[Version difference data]
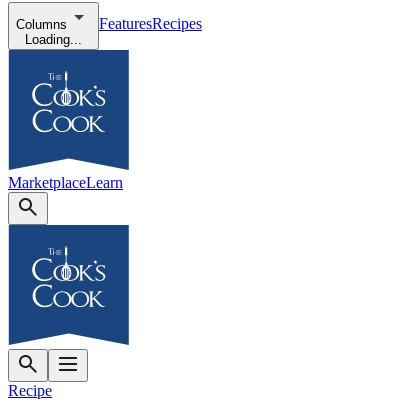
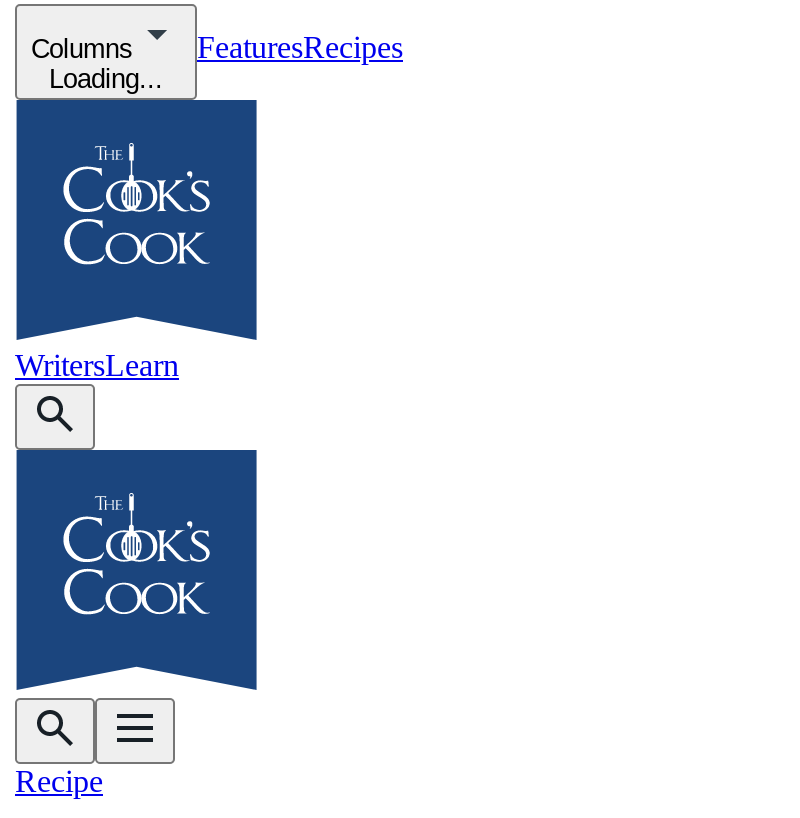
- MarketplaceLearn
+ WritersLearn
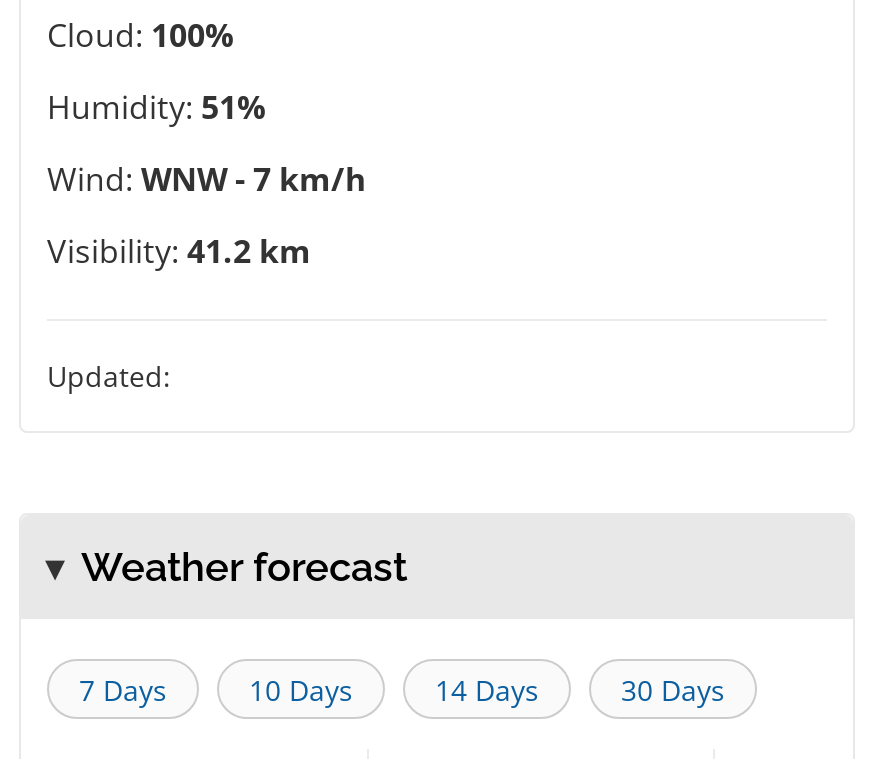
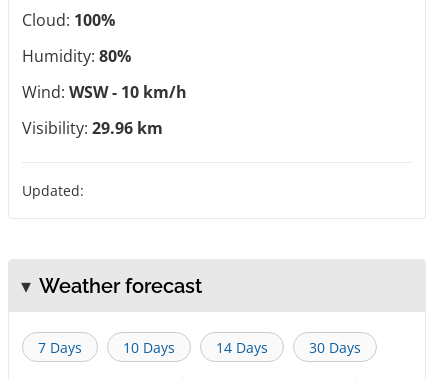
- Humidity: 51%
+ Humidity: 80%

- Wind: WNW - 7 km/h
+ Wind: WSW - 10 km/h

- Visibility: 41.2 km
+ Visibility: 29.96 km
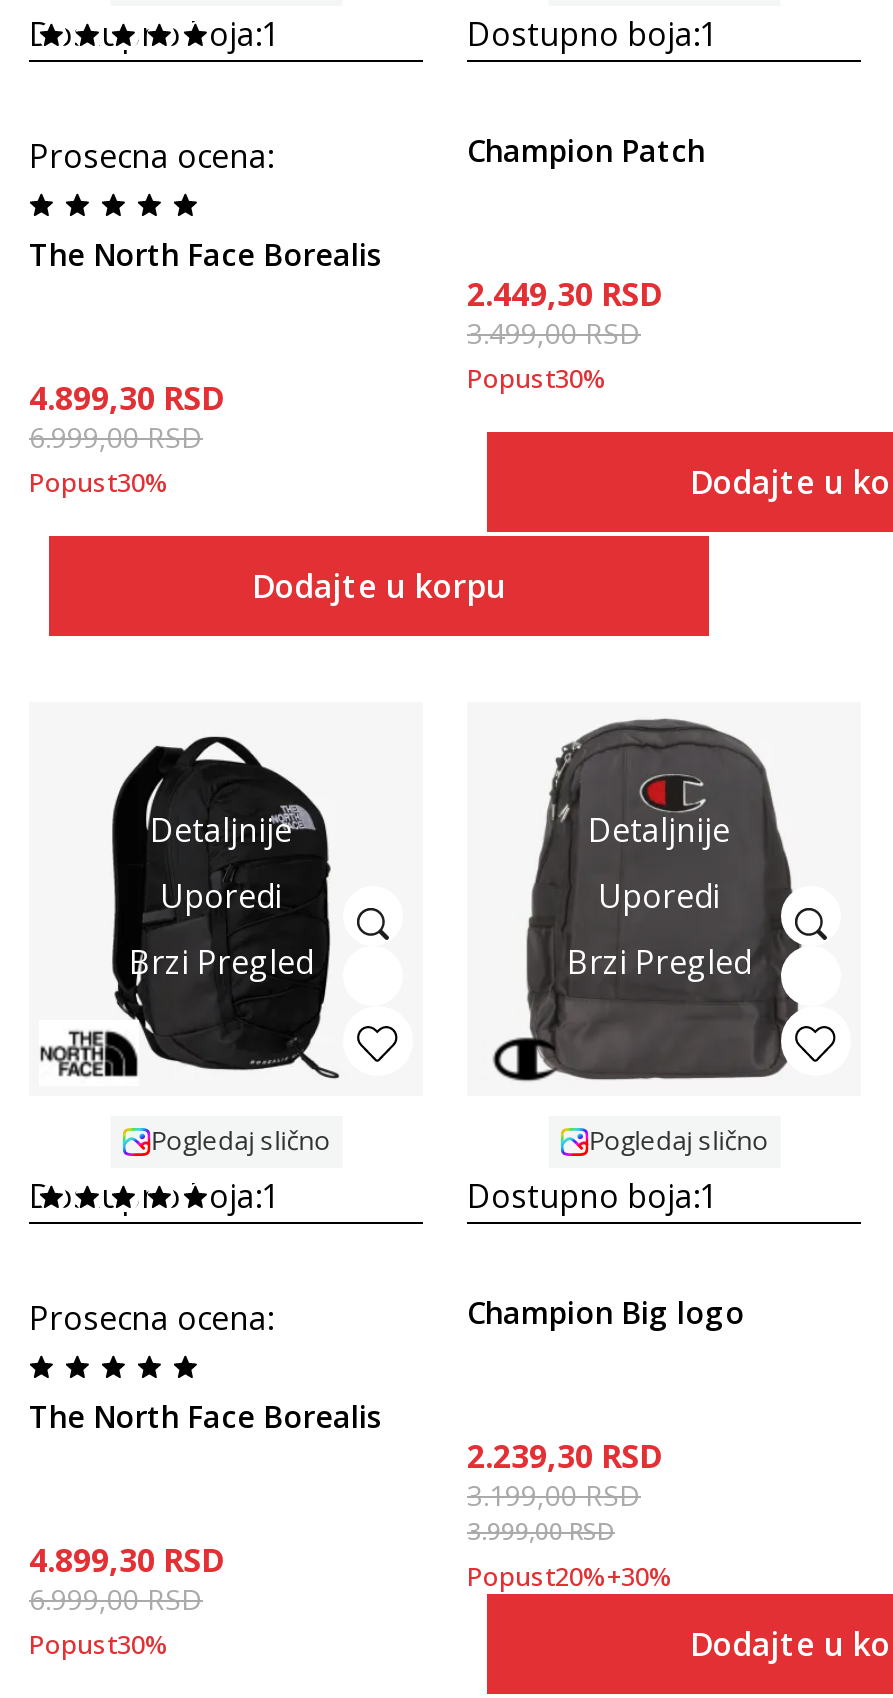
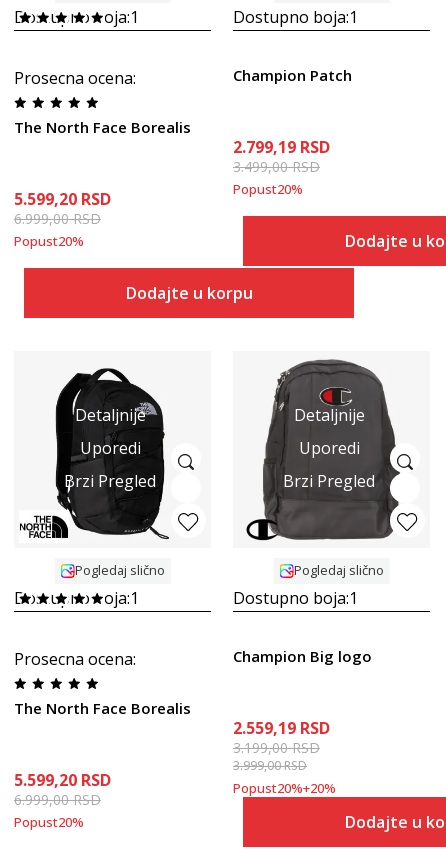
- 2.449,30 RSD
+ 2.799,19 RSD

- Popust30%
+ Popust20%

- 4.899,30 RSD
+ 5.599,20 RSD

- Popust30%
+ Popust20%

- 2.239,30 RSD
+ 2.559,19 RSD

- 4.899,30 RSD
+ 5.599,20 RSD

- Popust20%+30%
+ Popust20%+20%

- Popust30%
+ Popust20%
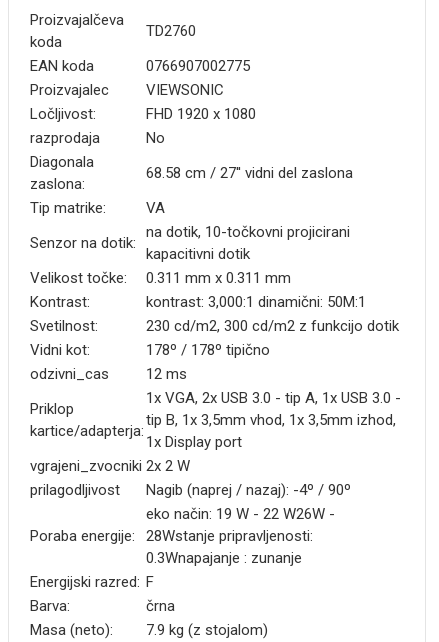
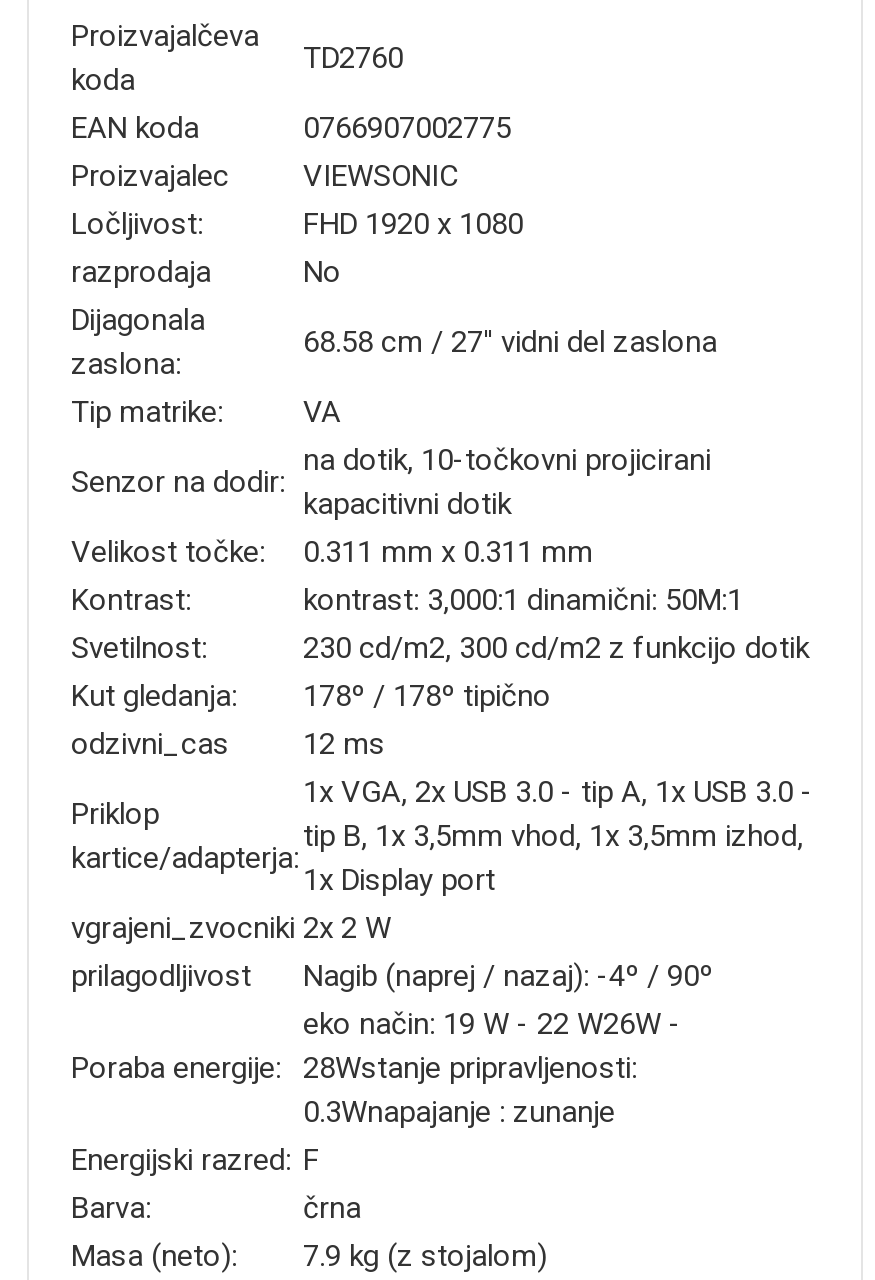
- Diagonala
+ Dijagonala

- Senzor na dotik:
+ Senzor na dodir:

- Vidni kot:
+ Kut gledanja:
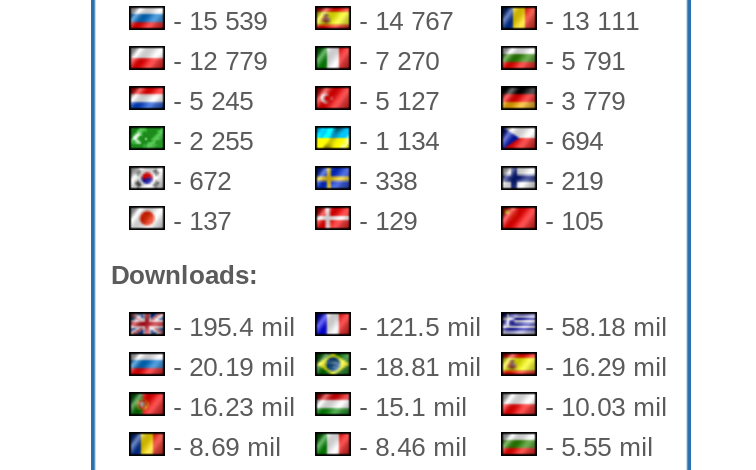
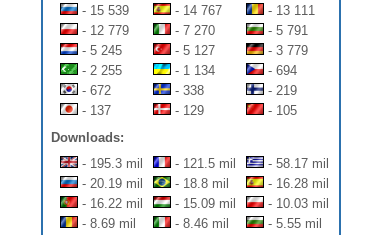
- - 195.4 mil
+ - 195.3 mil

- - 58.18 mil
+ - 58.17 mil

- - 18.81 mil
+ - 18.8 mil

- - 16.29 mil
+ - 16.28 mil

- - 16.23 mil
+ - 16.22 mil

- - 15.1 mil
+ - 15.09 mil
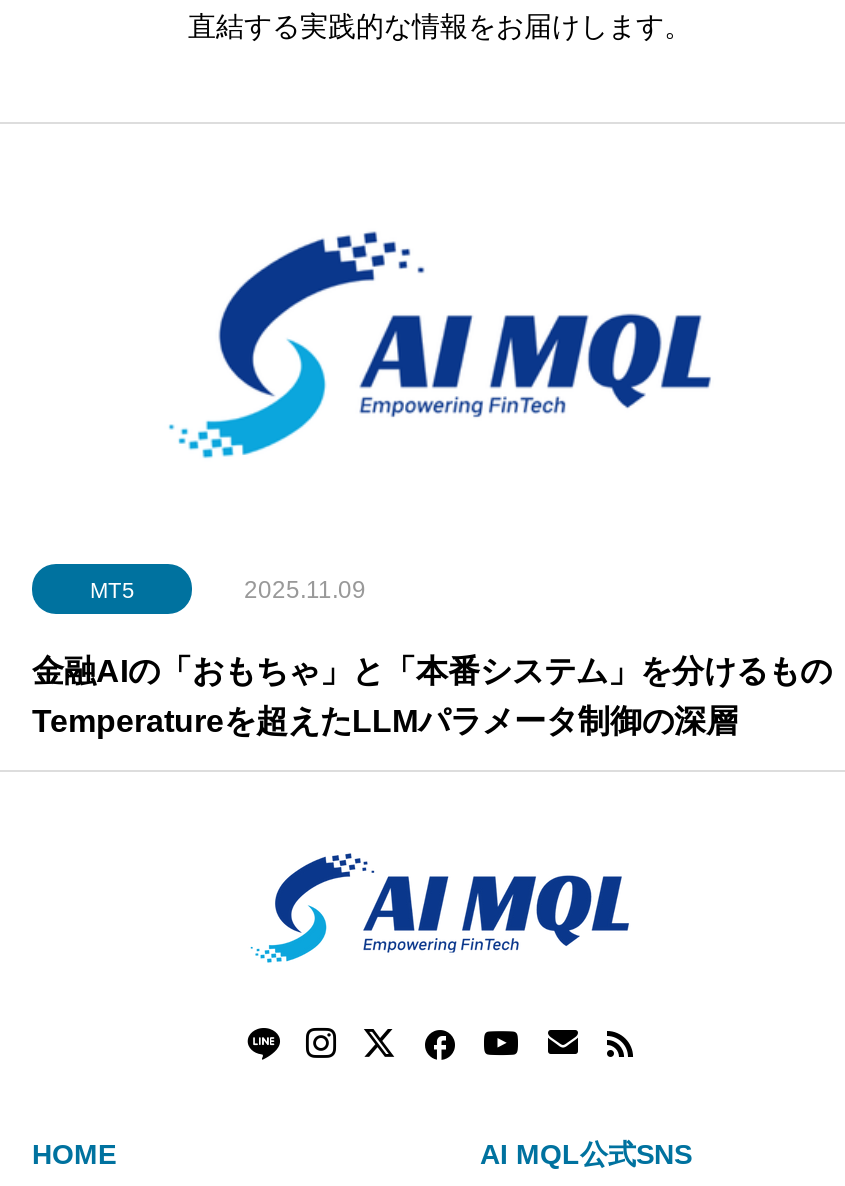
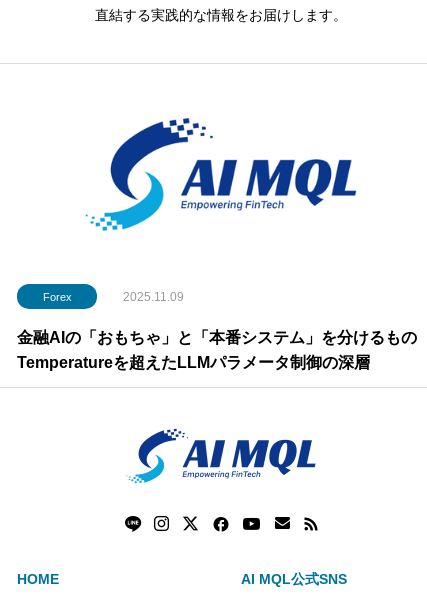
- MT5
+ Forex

▶ **TASK DESCRIPTION**
Retype exactly the lines from the one containing "- Senzor na" through the last line of the records above, both included, and leave out any pictures.

▶ **ANSWER SPACE**
- Senzor na dotik:
+ Senzor na dodir:

- Vidni kot:
+ Kut gledanja:
- - 195.4 mil
+ - 195.3 mil

- - 58.18 mil
+ - 58.17 mil

- - 18.81 mil
+ - 18.8 mil

- - 16.29 mil
+ - 16.28 mil

- - 16.23 mil
+ - 16.22 mil

- - 15.1 mil
+ - 15.09 mil
- MT5
+ Forex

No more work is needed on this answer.